* Provided entries *
------------

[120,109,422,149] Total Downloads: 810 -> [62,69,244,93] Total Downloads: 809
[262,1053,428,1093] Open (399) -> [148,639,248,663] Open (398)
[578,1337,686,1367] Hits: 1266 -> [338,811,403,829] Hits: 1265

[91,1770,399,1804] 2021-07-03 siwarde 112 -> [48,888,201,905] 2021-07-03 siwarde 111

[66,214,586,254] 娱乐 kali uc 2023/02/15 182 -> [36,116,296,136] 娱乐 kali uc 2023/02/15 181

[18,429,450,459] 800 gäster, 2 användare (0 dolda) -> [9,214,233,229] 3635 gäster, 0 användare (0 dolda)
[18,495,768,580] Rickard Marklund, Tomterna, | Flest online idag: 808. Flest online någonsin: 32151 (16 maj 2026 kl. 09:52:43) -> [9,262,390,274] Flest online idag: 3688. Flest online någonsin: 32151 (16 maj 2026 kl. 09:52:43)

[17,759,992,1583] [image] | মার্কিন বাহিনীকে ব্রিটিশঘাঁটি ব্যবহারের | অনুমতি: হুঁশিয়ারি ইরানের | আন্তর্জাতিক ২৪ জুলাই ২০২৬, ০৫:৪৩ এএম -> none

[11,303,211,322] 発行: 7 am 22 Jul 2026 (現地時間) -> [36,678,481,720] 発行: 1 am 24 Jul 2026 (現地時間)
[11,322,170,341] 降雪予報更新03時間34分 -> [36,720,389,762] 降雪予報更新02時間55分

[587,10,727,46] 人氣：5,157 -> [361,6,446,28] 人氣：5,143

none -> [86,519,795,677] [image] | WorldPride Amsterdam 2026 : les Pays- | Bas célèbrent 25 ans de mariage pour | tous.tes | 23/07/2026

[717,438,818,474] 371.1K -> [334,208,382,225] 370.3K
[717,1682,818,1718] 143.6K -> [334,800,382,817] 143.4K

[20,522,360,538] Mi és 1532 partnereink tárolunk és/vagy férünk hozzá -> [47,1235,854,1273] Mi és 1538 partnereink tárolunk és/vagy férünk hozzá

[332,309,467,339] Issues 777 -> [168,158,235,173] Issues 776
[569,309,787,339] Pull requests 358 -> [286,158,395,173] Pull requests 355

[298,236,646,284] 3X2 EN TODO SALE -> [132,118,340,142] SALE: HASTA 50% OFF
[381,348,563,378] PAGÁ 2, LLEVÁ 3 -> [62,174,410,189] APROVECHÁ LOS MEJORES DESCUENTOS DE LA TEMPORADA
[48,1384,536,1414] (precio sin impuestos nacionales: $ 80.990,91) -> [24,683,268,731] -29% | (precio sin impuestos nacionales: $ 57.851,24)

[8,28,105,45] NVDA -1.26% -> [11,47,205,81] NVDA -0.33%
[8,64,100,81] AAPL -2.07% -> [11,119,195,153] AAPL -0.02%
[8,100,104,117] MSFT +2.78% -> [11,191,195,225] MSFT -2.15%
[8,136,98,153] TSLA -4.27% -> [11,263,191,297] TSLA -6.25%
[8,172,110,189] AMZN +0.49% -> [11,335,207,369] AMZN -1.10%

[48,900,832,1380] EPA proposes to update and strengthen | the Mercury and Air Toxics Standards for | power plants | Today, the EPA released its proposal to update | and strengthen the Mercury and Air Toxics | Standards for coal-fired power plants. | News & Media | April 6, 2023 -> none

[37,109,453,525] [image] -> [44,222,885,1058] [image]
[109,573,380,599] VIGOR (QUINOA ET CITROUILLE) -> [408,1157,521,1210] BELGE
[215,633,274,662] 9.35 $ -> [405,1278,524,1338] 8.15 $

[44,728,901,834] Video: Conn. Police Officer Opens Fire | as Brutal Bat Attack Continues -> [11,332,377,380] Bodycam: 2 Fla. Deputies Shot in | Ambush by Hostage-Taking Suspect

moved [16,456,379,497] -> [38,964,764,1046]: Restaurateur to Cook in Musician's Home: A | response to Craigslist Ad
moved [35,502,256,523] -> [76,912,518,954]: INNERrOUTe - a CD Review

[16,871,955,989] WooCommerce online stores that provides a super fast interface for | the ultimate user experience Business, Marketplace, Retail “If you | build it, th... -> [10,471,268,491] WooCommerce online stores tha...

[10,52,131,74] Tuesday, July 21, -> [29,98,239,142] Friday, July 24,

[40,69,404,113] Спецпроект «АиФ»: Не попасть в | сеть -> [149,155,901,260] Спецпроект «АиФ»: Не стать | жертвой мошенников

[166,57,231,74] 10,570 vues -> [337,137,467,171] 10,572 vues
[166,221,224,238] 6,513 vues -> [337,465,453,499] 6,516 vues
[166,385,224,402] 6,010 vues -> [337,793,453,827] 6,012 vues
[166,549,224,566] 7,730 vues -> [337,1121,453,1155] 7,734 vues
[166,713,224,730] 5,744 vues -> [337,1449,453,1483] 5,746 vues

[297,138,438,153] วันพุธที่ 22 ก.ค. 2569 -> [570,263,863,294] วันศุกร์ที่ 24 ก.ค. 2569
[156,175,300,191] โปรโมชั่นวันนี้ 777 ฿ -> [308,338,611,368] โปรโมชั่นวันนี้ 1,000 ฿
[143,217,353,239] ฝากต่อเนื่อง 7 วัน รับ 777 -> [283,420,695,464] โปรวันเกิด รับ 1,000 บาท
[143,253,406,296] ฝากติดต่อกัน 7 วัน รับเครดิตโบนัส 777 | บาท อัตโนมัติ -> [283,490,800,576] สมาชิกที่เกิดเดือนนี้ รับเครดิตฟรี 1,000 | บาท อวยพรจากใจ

------------

* Task goal *
Write down only the closing run of lines: the one containing "moved [35,502,256,523] ->" and every line after it to the end of the entries, exactly.

* Answer box *
moved [35,502,256,523] -> [76,912,518,954]: INNERrOUTe - a CD Review

[16,871,955,989] WooCommerce online stores that provides a super fast interface for | the ultimate user experience Business, Marketplace, Retail “If you | build it, th... -> [10,471,268,491] WooCommerce online stores tha...

[10,52,131,74] Tuesday, July 21, -> [29,98,239,142] Friday, July 24,

[40,69,404,113] Спецпроект «АиФ»: Не попасть в | сеть -> [149,155,901,260] Спецпроект «АиФ»: Не стать | жертвой мошенников

[166,57,231,74] 10,570 vues -> [337,137,467,171] 10,572 vues
[166,221,224,238] 6,513 vues -> [337,465,453,499] 6,516 vues
[166,385,224,402] 6,010 vues -> [337,793,453,827] 6,012 vues
[166,549,224,566] 7,730 vues -> [337,1121,453,1155] 7,734 vues
[166,713,224,730] 5,744 vues -> [337,1449,453,1483] 5,746 vues

[297,138,438,153] วันพุธที่ 22 ก.ค. 2569 -> [570,263,863,294] วันศุกร์ที่ 24 ก.ค. 2569
[156,175,300,191] โปรโมชั่นวันนี้ 777 ฿ -> [308,338,611,368] โปรโมชั่นวันนี้ 1,000 ฿
[143,217,353,239] ฝากต่อเนื่อง 7 วัน รับ 777 -> [283,420,695,464] โปรวันเกิด รับ 1,000 บาท
[143,253,406,296] ฝากติดต่อกัน 7 วัน รับเครดิตโบนัส 777 | บาท อัตโนมัติ -> [283,490,800,576] สมาชิกที่เกิดเดือนนี้ รับเครดิตฟรี 1,000 | บาท อวยพรจากใจ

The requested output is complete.